To rephrase the first thought experiment: what might it look like for custom components to be represented by a component.Registration, allowing the caller to use them without knowledge of whether they're backed by a builtin or custom component?

That sounds like the old modules implementation except that instead of the content of the module being loaded by the module it would be available inside of the component registry. The Build function would look the content up the scope and return the custom component ready to run?

rfratto · 2024-01-26T16:40:41Z

pkg/flow/internal/controller/node_custom_component.go

+	importLabel       string
+	declareLabel      string


I find importLabel and declareLabel to be a little confusing; I understand that it's literally the label of the import block and the label of the declare block, but that's also one layer removed from the construct we're talking about.

I would rather this be named importNamespace and customComponentName which more accurately describes what they are doing from the perspective of CustomComponentNode.

rfratto · 2024-01-26T16:44:57Z

pkg/flow/internal/controller/component_node_manager.go

+		customComponentConfig, err = m.getCustomComponentConfigFromImportedDeclares(cc)
+		if err != nil {
+			return customComponentConfig, err
+		}
+		if customComponentConfig == nil {
+			customComponentConfig = m.getCustomComponentConfigFromParent(cc)
+			// Custom components that receive their config from imported declares in a parent controller can only access the imported declares coming from the same import.
+			customComponentConfig.additionalDeclareContents = filterAdditionalDeclareContents(cc.importLabel, customComponentConfig.additionalDeclareContents)
+		}


I'm finding this part of the code hard to keep all of the moving bits in my head, mainly around the three different ways you can get the definition for a custom component and how the "declare contents" is being passed around.

While reading this, it feels like this could use a tree structure to represent the scope:

A scope for components declared in the local module (i.e., not imported).

This scope will have parents if you are inside a deeply nested declare component.

A scope for components per import statement.

If we found a way to represent the declares as a tree, it might simplify the logic here into becoming:

Find out what scope the component is in; local scope or imported scope

Search that scope for the component.

I don't have the full answer here for how to design this, mainly because I'm still having a hard time following how the declare contents get passed around, but I think a tree structure would eliminate that need.

This also feeds into my comment about trying to reuse the ComponentRegistry interface; there might be a way to replace that with the tree scope idea and to have one general way of getting a component from a name given a current scope.

I understand that this part of the code can be a bit daunting.
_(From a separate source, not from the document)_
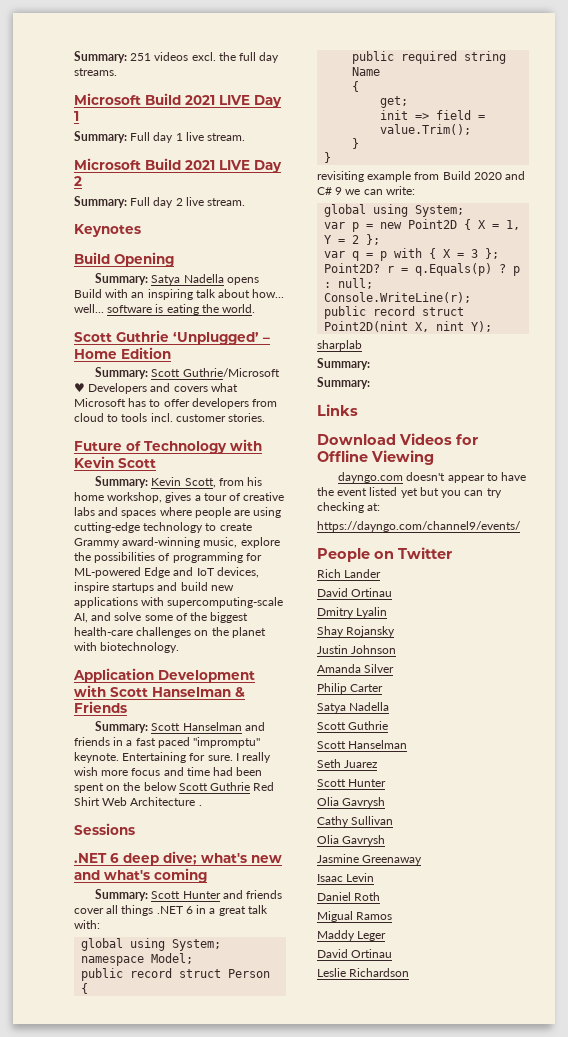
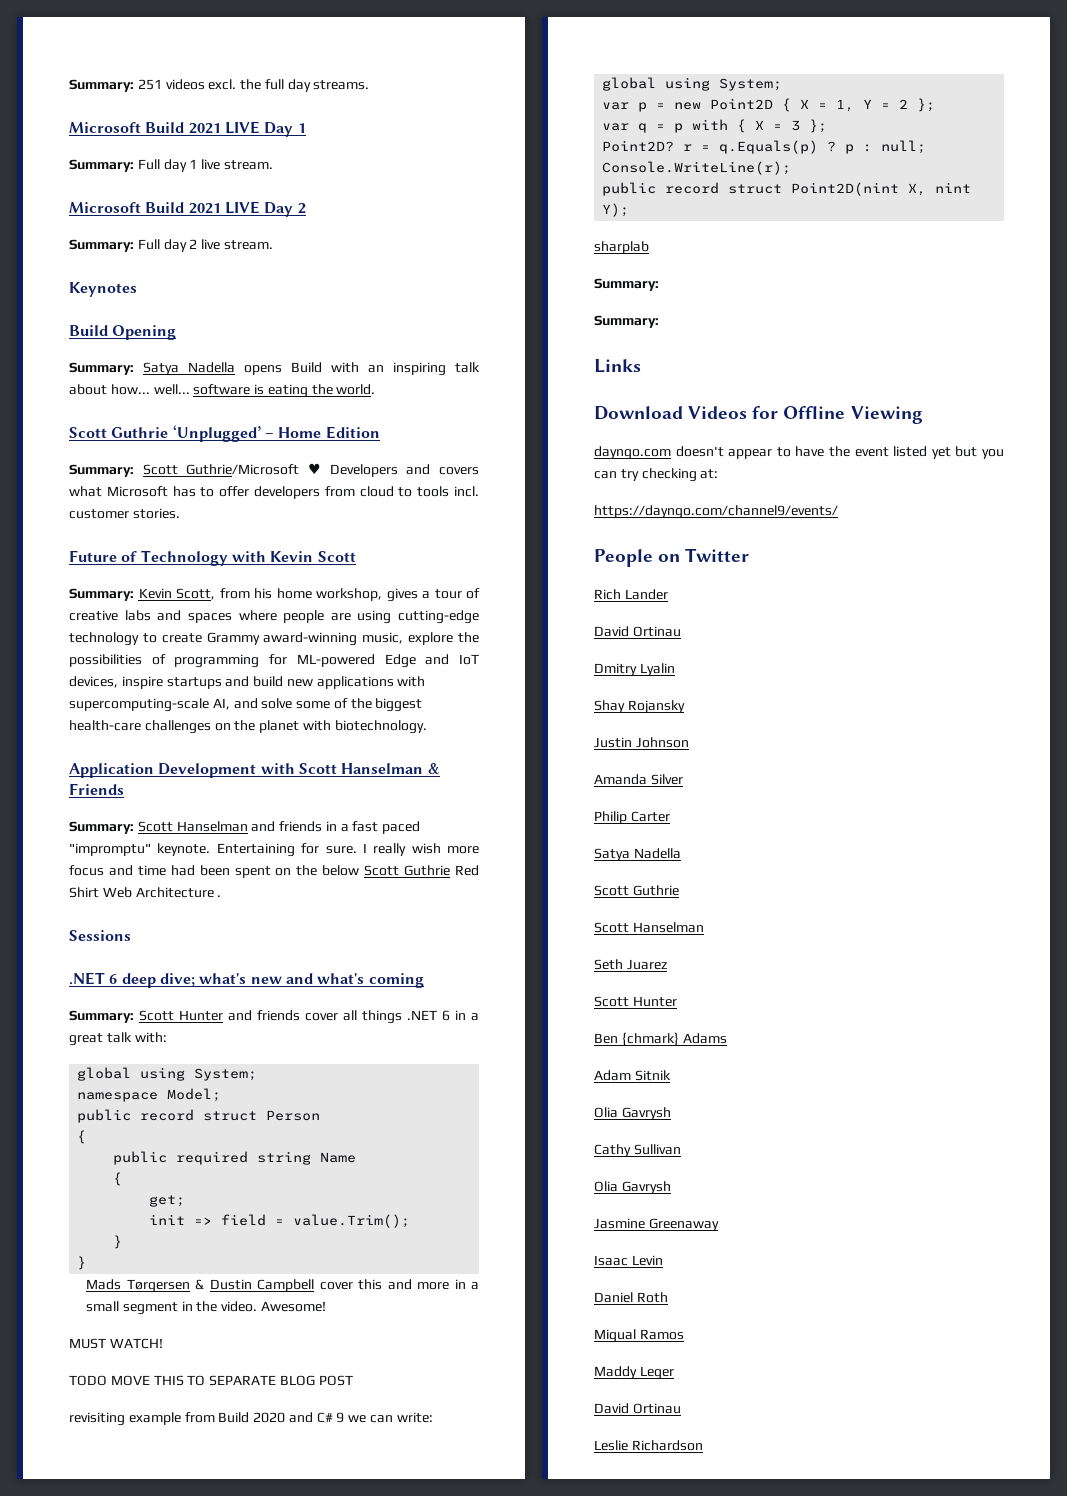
+ Mads Tørgersen & Dustin Campbell cover this and more in a small segment in the video. Awesome!
+ MUST WATCH!
+ TODO MOVE THIS TO SEPARATE BLOG POST
+ Ben {chmark} Adams
+ Adam Sitnik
I tried to have a descriptive function name but the verbosity might bring more confusion.

The logic is basically: A custom component needs its definition and additional definitions for nested custom components.

If it's from a local declare, it checks the declare nodes, if not found then it checks the extra content passed by the parent.

If it's from an imported declare, it checks the import nodes, if not found then it checks the extra content passed by the parent.

Once it has its template, it must retrieve the additional declares needed for its nested custom components:

If it's from a local declare, it can get the additional content from other local declares / imports / parent

If it's from an imported declare, it can only get additional content from the corresponding import

The only trick is the prefix part for the import node to restrict the scope.

From the past discussions that we had on the topic I believe that we wanted to keep modules isolated (not leaking through parents or siblings). This approach follows this principle: you pass the config + any additional config needed and the module has everything it needs to run. I tried to follow what we wrote down during the last brainstorming session:

Loader changes Scope lookup table for what namespaces are imported - Constructed on ApplyConfig - Has a hierarchy; nested loaders may have parent lookup table.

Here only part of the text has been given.